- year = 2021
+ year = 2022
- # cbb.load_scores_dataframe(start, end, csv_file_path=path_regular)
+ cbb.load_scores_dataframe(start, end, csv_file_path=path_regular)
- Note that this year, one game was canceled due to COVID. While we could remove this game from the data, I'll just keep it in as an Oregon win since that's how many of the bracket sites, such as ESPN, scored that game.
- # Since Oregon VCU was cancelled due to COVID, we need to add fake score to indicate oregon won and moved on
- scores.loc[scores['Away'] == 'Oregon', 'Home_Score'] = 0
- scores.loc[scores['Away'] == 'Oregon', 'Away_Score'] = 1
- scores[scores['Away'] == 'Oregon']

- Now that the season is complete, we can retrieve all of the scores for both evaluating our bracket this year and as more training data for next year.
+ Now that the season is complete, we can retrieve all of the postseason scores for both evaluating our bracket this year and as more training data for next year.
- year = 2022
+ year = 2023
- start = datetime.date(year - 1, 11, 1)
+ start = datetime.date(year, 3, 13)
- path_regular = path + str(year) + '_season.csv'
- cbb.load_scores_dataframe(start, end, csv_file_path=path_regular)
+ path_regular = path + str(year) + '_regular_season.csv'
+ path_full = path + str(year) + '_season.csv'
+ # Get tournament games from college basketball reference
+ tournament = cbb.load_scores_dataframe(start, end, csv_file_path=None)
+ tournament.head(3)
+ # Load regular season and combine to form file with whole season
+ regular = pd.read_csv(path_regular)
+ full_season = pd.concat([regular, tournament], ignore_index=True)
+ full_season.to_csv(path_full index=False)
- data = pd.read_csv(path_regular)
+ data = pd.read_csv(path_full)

■ ■ ■ ■ ■ ■ ■

#### Task prompt
Provide an exact copy of all the material.

#### Response box
- year = 2021
+ year = 2022
- # cbb.load_scores_dataframe(start, end, csv_file_path=path_regular)
+ cbb.load_scores_dataframe(start, end, csv_file_path=path_regular)
- Note that this year, one game was canceled due to COVID. While we could remove this game from the data, I'll just keep it in as an Oregon win since that's how many of the bracket sites, such as ESPN, scored that game.
- # Since Oregon VCU was cancelled due to COVID, we need to add fake score to indicate oregon won and moved on
- scores.loc[scores['Away'] == 'Oregon', 'Home_Score'] = 0
- scores.loc[scores['Away'] == 'Oregon', 'Away_Score'] = 1
- scores[scores['Away'] == 'Oregon']

- Now that the season is complete, we can retrieve all of the scores for both evaluating our bracket this year and as more training data for next year.
+ Now that the season is complete, we can retrieve all of the postseason scores for both evaluating our bracket this year and as more training data for next year.
- year = 2022
+ year = 2023
- start = datetime.date(year - 1, 11, 1)
+ start = datetime.date(year, 3, 13)
- path_regular = path + str(year) + '_season.csv'
- cbb.load_scores_dataframe(start, end, csv_file_path=path_regular)
+ path_regular = path + str(year) + '_regular_season.csv'
+ path_full = path + str(year) + '_season.csv'
+ # Get tournament games from college basketball reference
+ tournament = cbb.load_scores_dataframe(start, end, csv_file_path=None)
+ tournament.head(3)
+ # Load regular season and combine to form file with whole season
+ regular = pd.read_csv(path_regular)
+ full_season = pd.concat([regular, tournament], ignore_index=True)
+ full_season.to_csv(path_full index=False)
- data = pd.read_csv(path_regular)
+ data = pd.read_csv(path_full)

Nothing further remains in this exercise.